__Extracted data__

★ ★ ★ ★ ★

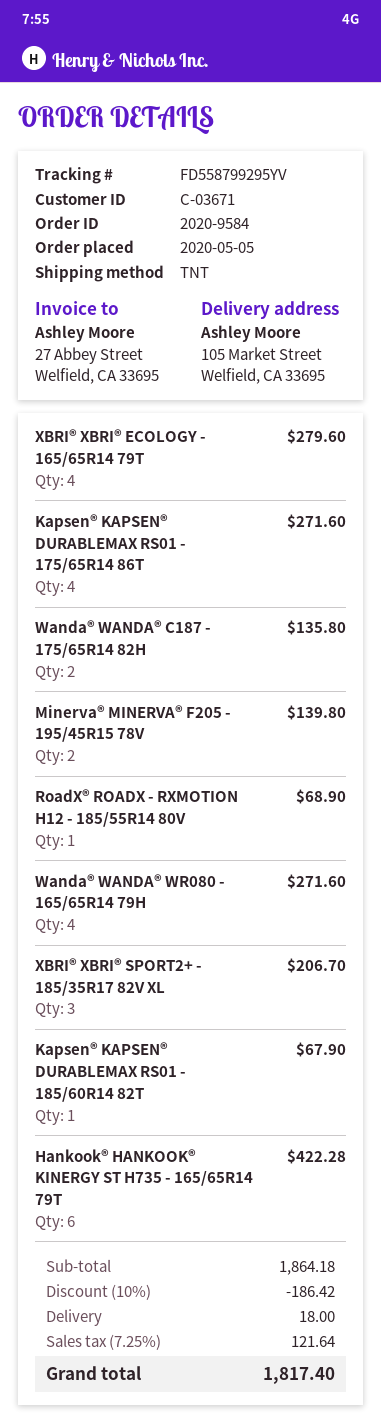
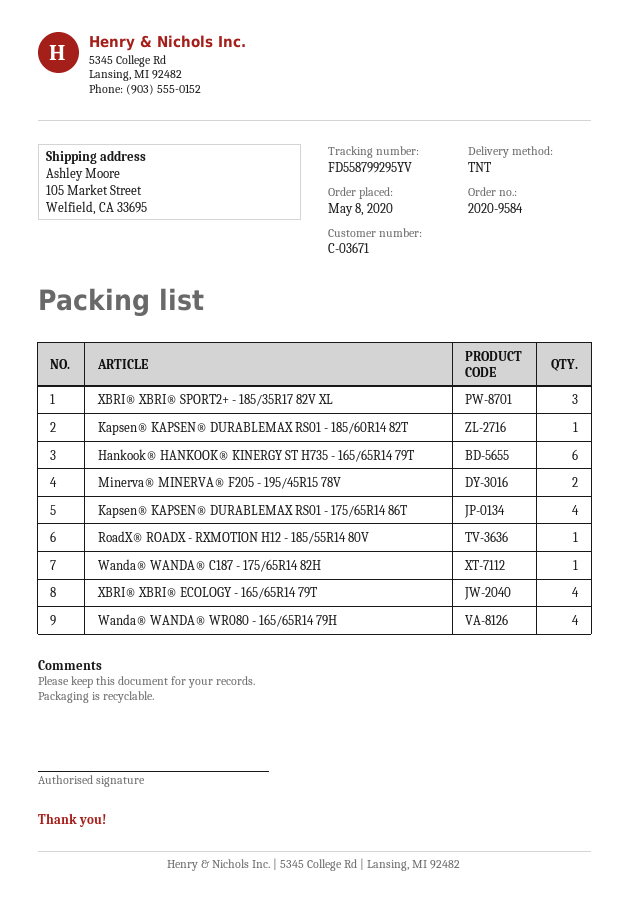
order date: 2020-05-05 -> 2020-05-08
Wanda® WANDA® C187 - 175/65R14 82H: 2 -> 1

★ ★ ★ ★ ★

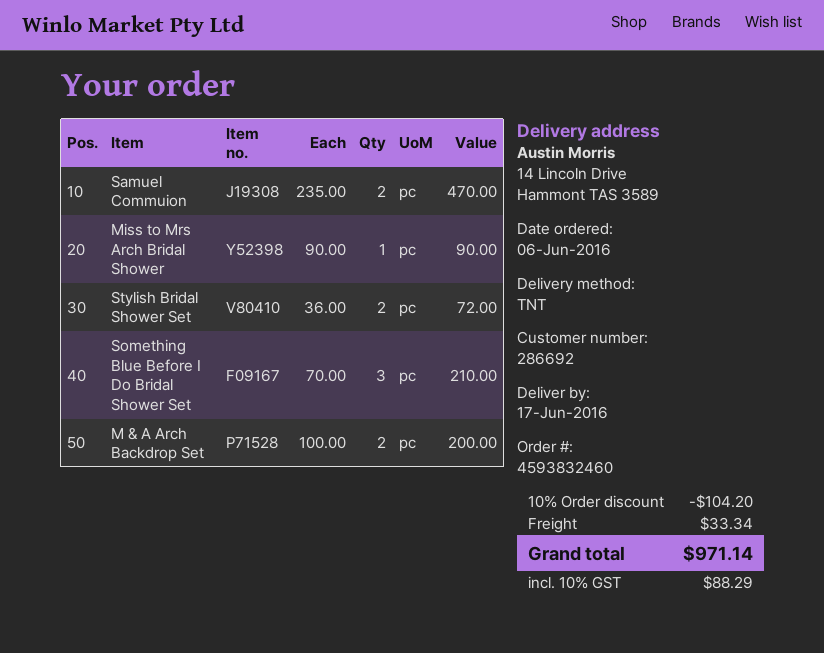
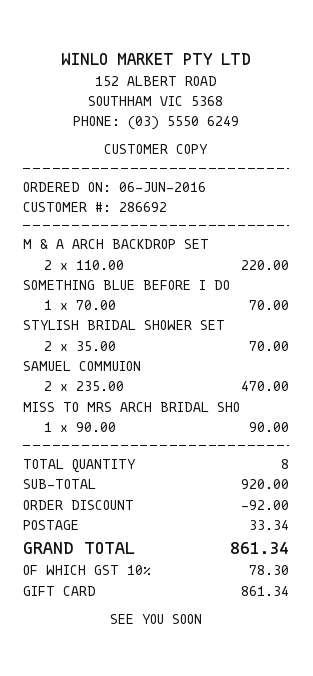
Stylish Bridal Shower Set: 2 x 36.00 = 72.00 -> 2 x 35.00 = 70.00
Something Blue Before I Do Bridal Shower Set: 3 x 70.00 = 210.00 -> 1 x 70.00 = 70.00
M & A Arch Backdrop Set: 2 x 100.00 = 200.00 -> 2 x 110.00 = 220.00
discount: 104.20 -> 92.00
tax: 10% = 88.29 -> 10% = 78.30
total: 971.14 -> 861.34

★ ★ ★ ★ ★

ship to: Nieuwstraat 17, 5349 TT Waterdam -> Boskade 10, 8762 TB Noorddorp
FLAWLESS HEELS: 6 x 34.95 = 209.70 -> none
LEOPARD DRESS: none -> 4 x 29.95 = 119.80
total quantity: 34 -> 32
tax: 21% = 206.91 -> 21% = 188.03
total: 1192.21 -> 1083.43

★ ★ ★ ★ ★

__Description of the task__
Return, from the material above, each line holding the string "none".

__Finished exercise__
FLAWLESS HEELS: 6 x 34.95 = 209.70 -> none
LEOPARD DRESS: none -> 4 x 29.95 = 119.80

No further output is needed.